• EXERCISE INSTRUCTIONS
Your job is to return the whole listing unchanged while skipping its images.
#### THE RECORDS
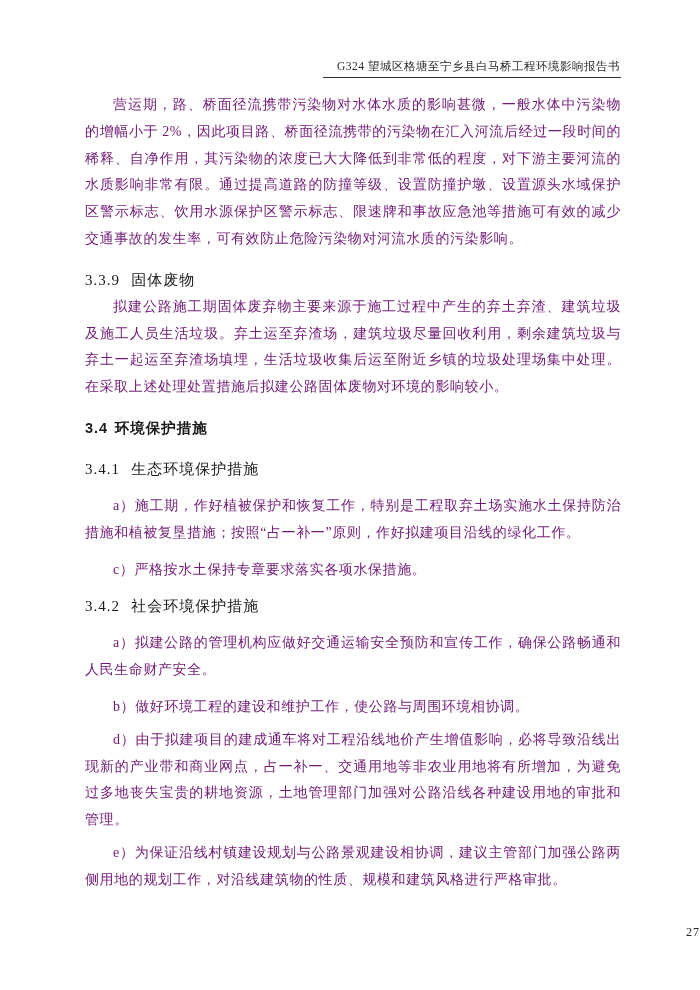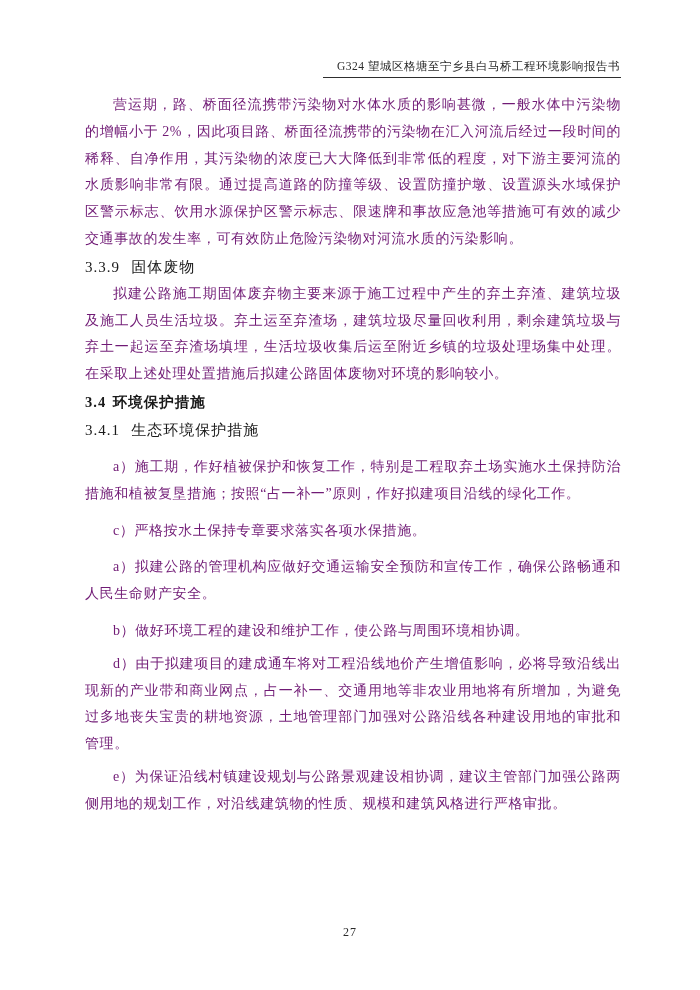--- a/index.html
+++ b/index.html
@@ -1,15 +1,15 @@
 <!DOCTYPE html>
 <html><head>
 <meta charset="utf-8">
 <style>
-  * { margin: 0; padding: 0; box-sizing: border-box; font-family: Liberation Serif, serif; }
+  * { margin: 0; padding: 0; box-sizing: border-box; }
   html, body { background: #ffffff; }
   body {
     font-family: "Liberation Serif", "DejaVu Serif", serif;
     color: #1c1c1c;
   }
   .page {
     position: relative;
     width: 700px;
     height: 990px;
     background: #ffffff;
@@ -43,38 +43,38 @@
     text-justify: inter-character;
     text-indent: 2em;
     letter-spacing: 0.6px;
     color: #701a75;
   }
   .heading {
     font-size: 15px;
     line-height: 27px;
     font-weight: normal;
     color: #1a1a1a;
-    margin-top: 1px;
+    margin-top: 14px;
   }
   .heading .h-num { letter-spacing: 1px; }
   .heading .h-title { margin-left: 0.75em; letter-spacing: 1px; }
   .heading-bold {
     font-family: "Liberation Sans", "DejaVu Sans", sans-serif;
     font-weight: bold;
     font-size: 14.5px;
   }
   .heading-bold .h-title { margin-left: 0.45em; }
   .mt-sm { margin-top: 10px; }
   .mt-md { margin-top: 6px; }
   .page-footer {
     position: absolute;
     left: 0;
     right: 0;
     top: 922px;
-    text-align: center;
+    text-align: right;
   }
   .page-number {
     font-size: 12px;
     color: #2a2a2a;
     letter-spacing: 1px;
   }
 </style>
 </head>
 <body>
 
@@ -100,20 +100,23 @@
 
     <h3 class="heading">
       <span class="h-num">3.4.1</span><span class="h-title">生态环境保护措施</span>
     </h3>
 
     <p class="para mt-sm">a）施工期，作好植被保护和恢复工作，特别是工程取弃土场实施水土保持防治措施和植被复垦措施；按照“占一补一”原则，作好拟建项目沿线的绿化工作。</p>
 
 
     <p class="para mt-sm">c）严格按水土保持专章要求落实各项水保措施。</p>
 
+    <h3 class="heading mt-sm">
+      <span class="h-num">3.4.2</span><span class="h-title">社会环境保护措施</span>
+    </h3>
 
     <p class="para mt-sm">a）拟建公路的管理机构应做好交通运输安全预防和宣传工作，确保公路畅通和人民生命财产安全。</p>
 
     <p class="para mt-sm">b）做好环境工程的建设和维护工作，使公路与周围环境相协调。</p>
 
 
     <p class="para mt-md">d）由于拟建项目的建成通车将对工程沿线地价产生增值影响，必将导致沿线出现新的产业带和商业网点，占一补一、交通用地等非农业用地将有所增加，为避免过多地丧失宝贵的耕地资源，土地管理部门加强对公路沿线各种建设用地的审批和管理。</p>
 
     <p class="para mt-md">e）为保证沿线村镇建设规划与公路景观建设相协调，建议主管部门加强公路两侧用地的规划工作，对沿线建筑物的性质、规模和建筑风格进行严格审批。</p>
########
• EXERCISE OUTPUT
--- a/index.html
+++ b/index.html
@@ -1,15 +1,15 @@
 <!DOCTYPE html>
 <html><head>
 <meta charset="utf-8">
 <style>
-  * { margin: 0; padding: 0; box-sizing: border-box; font-family: Liberation Serif, serif; }
+  * { margin: 0; padding: 0; box-sizing: border-box; }
   html, body { background: #ffffff; }
   body {
     font-family: "Liberation Serif", "DejaVu Serif", serif;
     color: #1c1c1c;
   }
   .page {
     position: relative;
     width: 700px;
     height: 990px;
     background: #ffffff;
@@ -43,38 +43,38 @@
     text-justify: inter-character;
     text-indent: 2em;
     letter-spacing: 0.6px;
     color: #701a75;
   }
   .heading {
     font-size: 15px;
     line-height: 27px;
     font-weight: normal;
     color: #1a1a1a;
-    margin-top: 1px;
+    margin-top: 14px;
   }
   .heading .h-num { letter-spacing: 1px; }
   .heading .h-title { margin-left: 0.75em; letter-spacing: 1px; }
   .heading-bold {
     font-family: "Liberation Sans", "DejaVu Sans", sans-serif;
     font-weight: bold;
     font-size: 14.5px;
   }
   .heading-bold .h-title { margin-left: 0.45em; }
   .mt-sm { margin-top: 10px; }
   .mt-md { margin-top: 6px; }
   .page-footer {
     position: absolute;
     left: 0;
     right: 0;
     top: 922px;
-    text-align: center;
+    text-align: right;
   }
   .page-number {
     font-size: 12px;
     color: #2a2a2a;
     letter-spacing: 1px;
   }
 </style>
 </head>
 <body>
 
@@ -100,20 +100,23 @@
 
     <h3 class="heading">
       <span class="h-num">3.4.1</span><span class="h-title">生态环境保护措施</span>
     </h3>
 
     <p class="para mt-sm">a）施工期，作好植被保护和恢复工作，特别是工程取弃土场实施水土保持防治措施和植被复垦措施；按照“占一补一”原则，作好拟建项目沿线的绿化工作。</p>
 
 
     <p class="para mt-sm">c）严格按水土保持专章要求落实各项水保措施。</p>
 
+    <h3 class="heading mt-sm">
+      <span class="h-num">3.4.2</span><span class="h-title">社会环境保护措施</span>
+    </h3>
 
     <p class="para mt-sm">a）拟建公路的管理机构应做好交通运输安全预防和宣传工作，确保公路畅通和人民生命财产安全。</p>
 
     <p class="para mt-sm">b）做好环境工程的建设和维护工作，使公路与周围环境相协调。</p>
 
 
     <p class="para mt-md">d）由于拟建项目的建成通车将对工程沿线地价产生增值影响，必将导致沿线出现新的产业带和商业网点，占一补一、交通用地等非农业用地将有所增加，为避免过多地丧失宝贵的耕地资源，土地管理部门加强对公路沿线各种建设用地的审批和管理。</p>
 
     <p class="para mt-md">e）为保证沿线村镇建设规划与公路景观建设相协调，建议主管部门加强公路两侧用地的规划工作，对沿线建筑物的性质、规模和建筑风格进行严格审批。</p>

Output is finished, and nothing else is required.